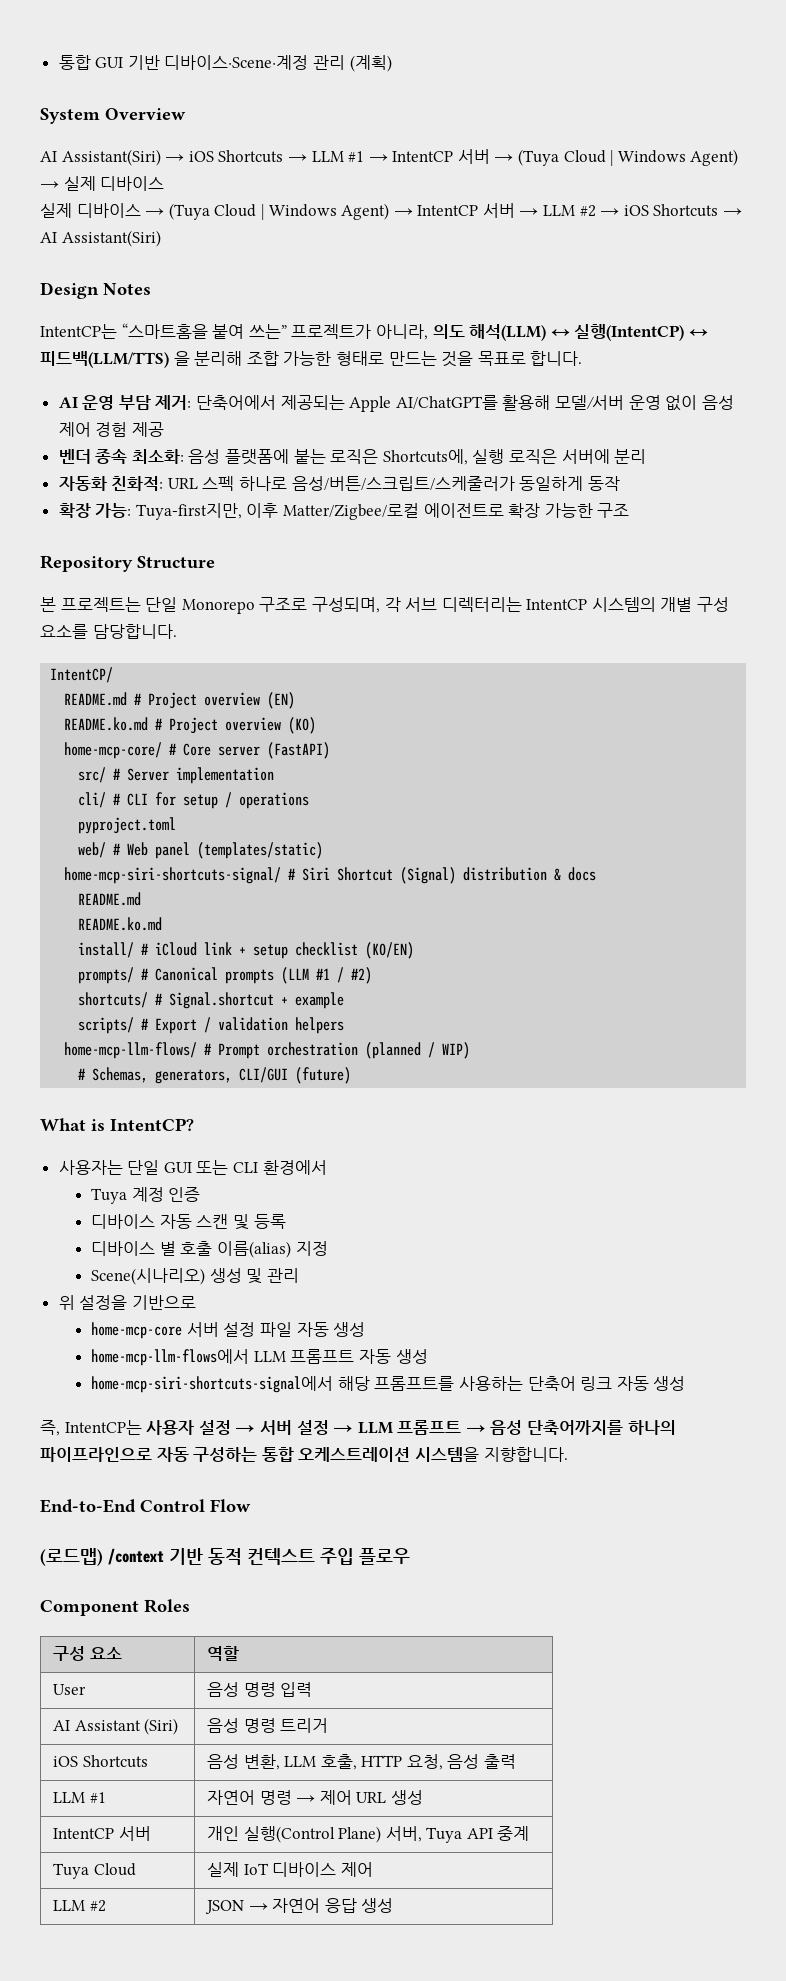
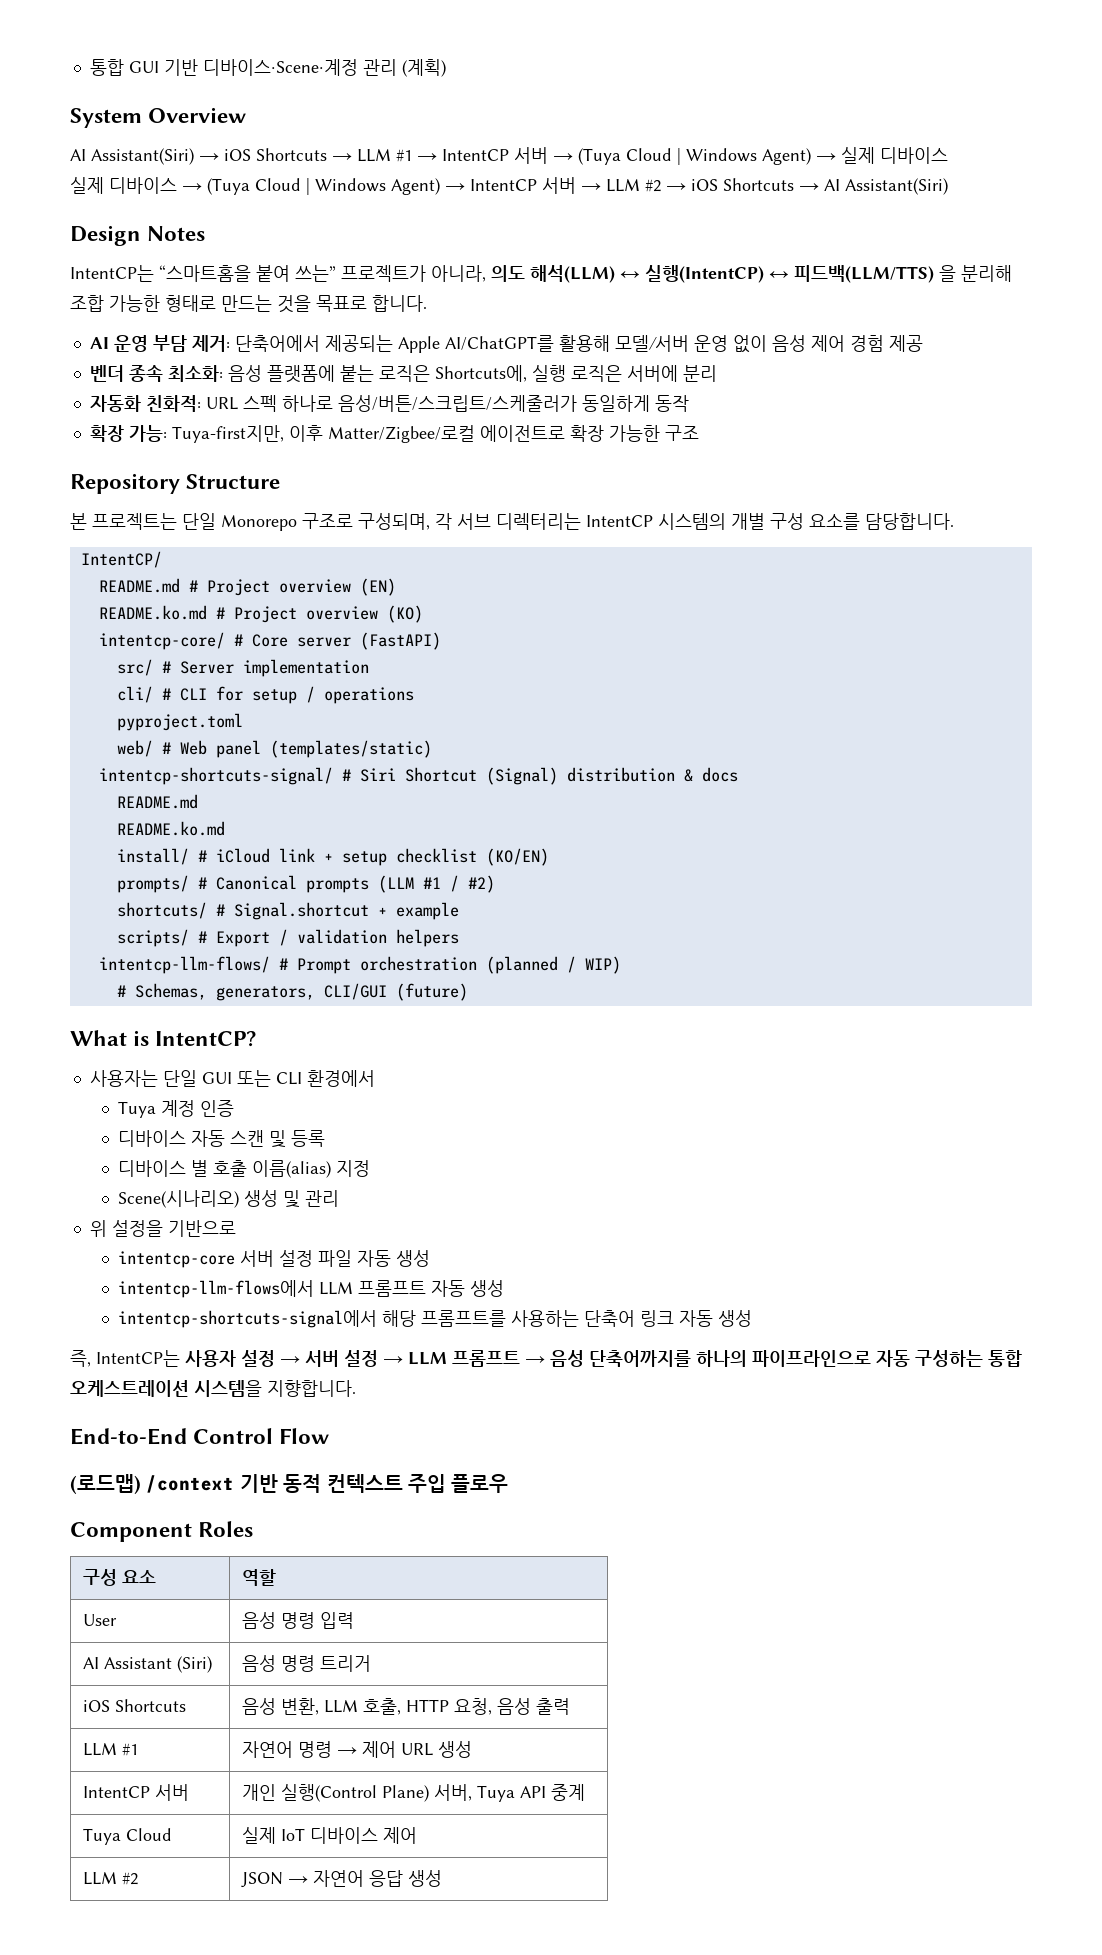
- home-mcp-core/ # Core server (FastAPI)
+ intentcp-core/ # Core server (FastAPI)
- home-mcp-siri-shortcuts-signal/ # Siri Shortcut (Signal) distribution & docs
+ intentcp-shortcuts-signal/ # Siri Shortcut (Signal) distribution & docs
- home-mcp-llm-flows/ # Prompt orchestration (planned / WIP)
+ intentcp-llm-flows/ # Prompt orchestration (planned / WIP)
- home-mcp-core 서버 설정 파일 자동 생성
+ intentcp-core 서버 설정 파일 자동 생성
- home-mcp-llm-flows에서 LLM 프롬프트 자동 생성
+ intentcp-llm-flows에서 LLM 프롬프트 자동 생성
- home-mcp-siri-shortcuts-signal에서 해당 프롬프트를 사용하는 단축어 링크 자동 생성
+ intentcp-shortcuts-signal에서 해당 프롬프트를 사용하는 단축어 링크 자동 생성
* * * * * * * * *
(Action item)
Verbatim copy, images excluded: transcribe all the entries above.

(Solution for this exercise)
- home-mcp-core/ # Core server (FastAPI)
+ intentcp-core/ # Core server (FastAPI)
- home-mcp-siri-shortcuts-signal/ # Siri Shortcut (Signal) distribution & docs
+ intentcp-shortcuts-signal/ # Siri Shortcut (Signal) distribution & docs
- home-mcp-llm-flows/ # Prompt orchestration (planned / WIP)
+ intentcp-llm-flows/ # Prompt orchestration (planned / WIP)
- home-mcp-core 서버 설정 파일 자동 생성
+ intentcp-core 서버 설정 파일 자동 생성
- home-mcp-llm-flows에서 LLM 프롬프트 자동 생성
+ intentcp-llm-flows에서 LLM 프롬프트 자동 생성
- home-mcp-siri-shortcuts-signal에서 해당 프롬프트를 사용하는 단축어 링크 자동 생성
+ intentcp-shortcuts-signal에서 해당 프롬프트를 사용하는 단축어 링크 자동 생성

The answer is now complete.